Supplied records:
---

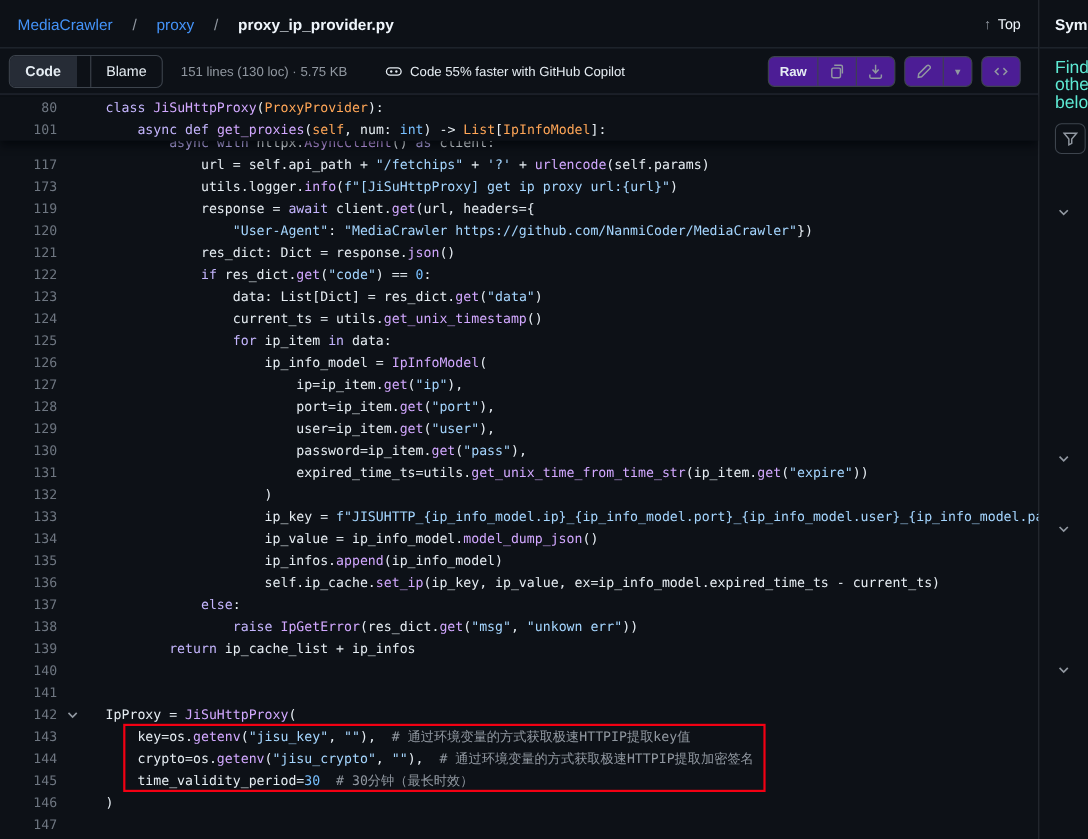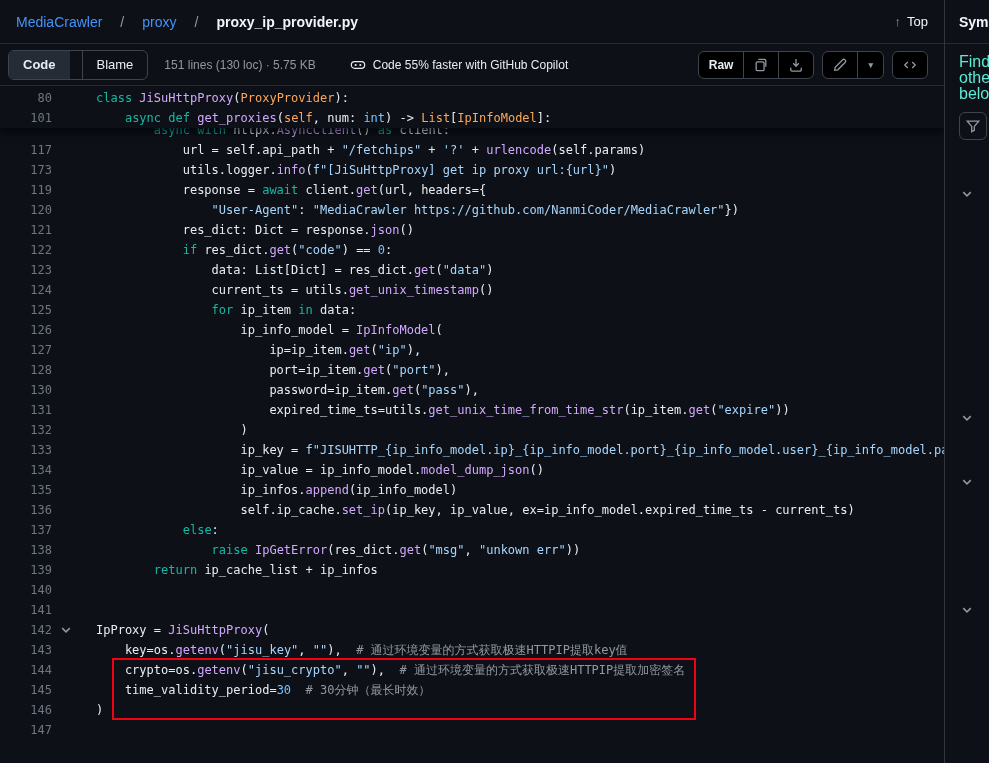--- a/index.html
+++ b/index.html
@@ -25,7 +25,7 @@
   .file-meta { font-size: 12px; color: #9198a1; margin-left: 6px; white-space: nowrap; text-align: right; }
   .copilot { display: flex; align-items: center; gap: 7px; font-size: 12px; color: #e6edf3; margin-left: 24px; white-space: nowrap; }
   .right-cluster { margin-left: auto; display: flex; align-items: center; gap: 8px; }
-  .btn-group { display: flex; border: 1px solid #3d444d; border-radius: 6px; height: 28px; overflow: hidden; background: #000000; }
+  .btn-group { display: flex; border: 1px solid #3d444d; border-radius: 6px; height: 28px; overflow: hidden; background: #4c1d95; }
   .btn-group .gbtn { display: flex; align-items: center; justify-content: center; padding: 0 10px; font-size: 12px; font-weight: 600; color: #e6edf3; cursor: pointer; }
   .btn-group .gbtn + .gbtn { border-left: 1px solid #3d444d; }
   .icon { color: #9198a1; display: inline-flex; align-items: center; justify-content: center; }

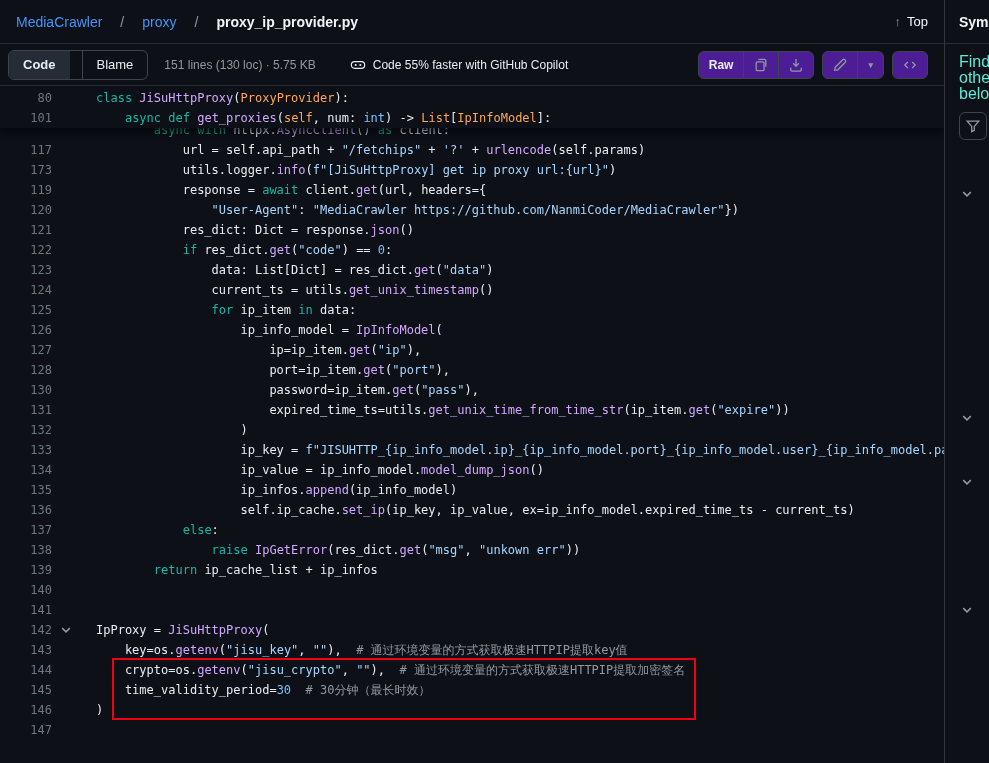--- a/index.html
+++ b/index.html
@@ -38,7 +38,7 @@
   .fold { flex: 0 0 28px; display: flex; align-items: center; justify-content: center; cursor: pointer; }
   .code-text { white-space: pre; margin-left: 16px; color: #e6edf3; }
   .tk-p  { color: #e6edf3; }
-  .tk-k  { color: #14b8a6; }
+  .tk-k  { color: #c4b5fd; }
   .tk-f  { color: #d2a8ff; }
   .tk-s  { color: #a5d6ff; }
   .tk-c  { color: #79c0ff; }

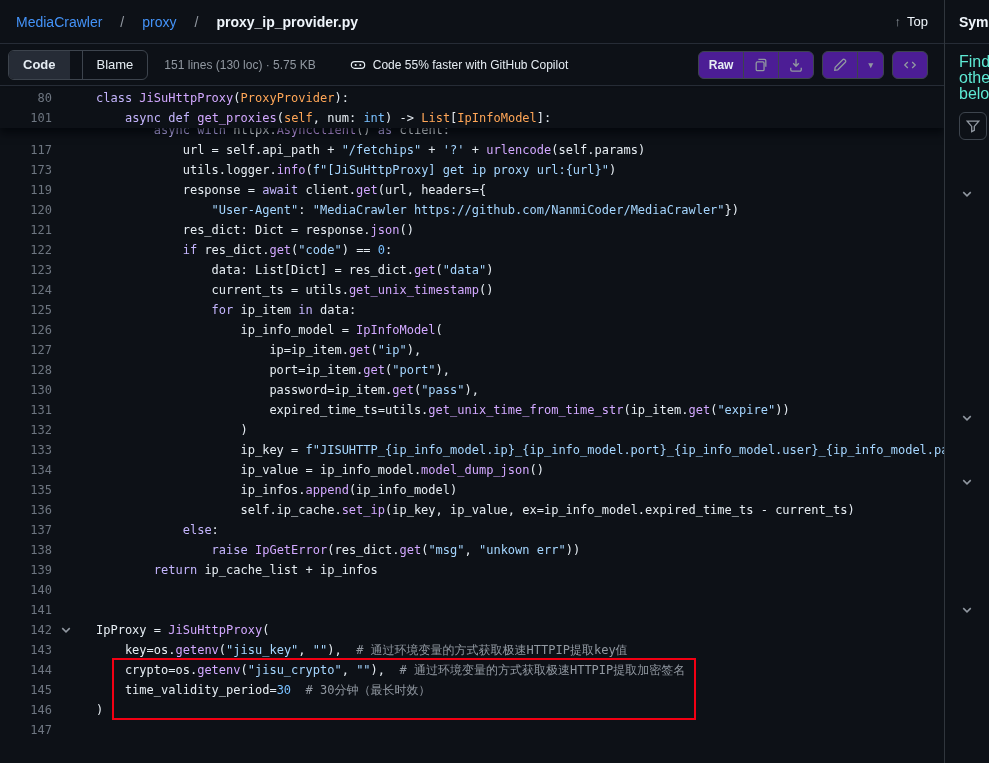--- a/index.html
+++ b/index.html
@@ -220,6 +220,11 @@
             <span class="code-text"><span class="tk-p">                        port=ip_item.</span><span class="tk-f">get</span><span class="tk-p">(</span><span class="tk-s">"port"</span><span class="tk-p">),</span></span>
           </div>
           <div class="code-row">
+            <span class="ln">129</span>
+            <span class="fold"></span>
+            <span class="code-text"><span class="tk-p">                        user=ip_item.</span><span class="tk-f">get</span><span class="tk-p">(</span><span class="tk-s">"user"</span><span class="tk-p">),</span></span>
+          </div>
+          <div class="code-row">
             <span class="ln">130</span>
             <span class="fold"></span>
             <span class="code-text"><span class="tk-p">                        password=ip_item.</span><span class="tk-f">get</span><span class="tk-p">(</span><span class="tk-s">"pass"</span><span class="tk-p">),</span></span>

---

What you are asked to do: Your answer should consist of the lines of the listing that contain "height", copied as they stand.

Answer to this task:
-  .btn-group { display: flex; border: 1px solid #3d444d; border-radius: 6px; height: 28px; overflow: hidden; background: #000000; }
+  .btn-group { display: flex; border: 1px solid #3d444d; border-radius: 6px; height: 28px; overflow: hidden; background: #4c1d95; }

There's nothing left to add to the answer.